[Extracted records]
**********

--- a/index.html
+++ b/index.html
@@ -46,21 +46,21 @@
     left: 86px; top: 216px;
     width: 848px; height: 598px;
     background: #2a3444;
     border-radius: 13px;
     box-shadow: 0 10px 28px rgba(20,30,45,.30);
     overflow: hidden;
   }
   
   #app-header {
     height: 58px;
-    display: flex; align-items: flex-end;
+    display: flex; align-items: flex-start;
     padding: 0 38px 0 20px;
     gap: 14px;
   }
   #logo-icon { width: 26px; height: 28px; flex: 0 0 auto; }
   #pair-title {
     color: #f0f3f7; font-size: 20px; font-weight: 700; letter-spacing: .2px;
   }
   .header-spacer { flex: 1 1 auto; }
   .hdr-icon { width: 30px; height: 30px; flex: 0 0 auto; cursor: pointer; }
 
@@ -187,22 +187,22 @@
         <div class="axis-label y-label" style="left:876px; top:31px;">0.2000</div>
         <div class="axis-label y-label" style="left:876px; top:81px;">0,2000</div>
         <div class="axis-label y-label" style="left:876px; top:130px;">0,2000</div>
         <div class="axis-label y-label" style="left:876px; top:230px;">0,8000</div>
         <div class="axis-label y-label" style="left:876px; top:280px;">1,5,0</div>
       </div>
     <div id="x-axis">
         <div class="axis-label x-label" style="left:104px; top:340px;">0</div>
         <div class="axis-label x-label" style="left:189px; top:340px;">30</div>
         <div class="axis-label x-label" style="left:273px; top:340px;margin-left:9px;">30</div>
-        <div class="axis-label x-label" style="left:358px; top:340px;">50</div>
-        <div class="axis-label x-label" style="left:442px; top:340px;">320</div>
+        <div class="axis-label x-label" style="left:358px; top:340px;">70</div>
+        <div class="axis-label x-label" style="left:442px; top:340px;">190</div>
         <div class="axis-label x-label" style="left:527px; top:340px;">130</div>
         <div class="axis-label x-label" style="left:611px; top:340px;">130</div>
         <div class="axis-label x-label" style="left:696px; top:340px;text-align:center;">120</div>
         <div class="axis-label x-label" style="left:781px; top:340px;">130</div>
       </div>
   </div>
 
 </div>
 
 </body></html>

**********

→ **WHAT THIS TASK INVOLVES**
Whenever a line of the records holds the string "header", pick it out and copy it.

→ **RESULT OF THIS EXERCISE**
   #app-header {
   .header-spacer { flex: 1 1 auto; }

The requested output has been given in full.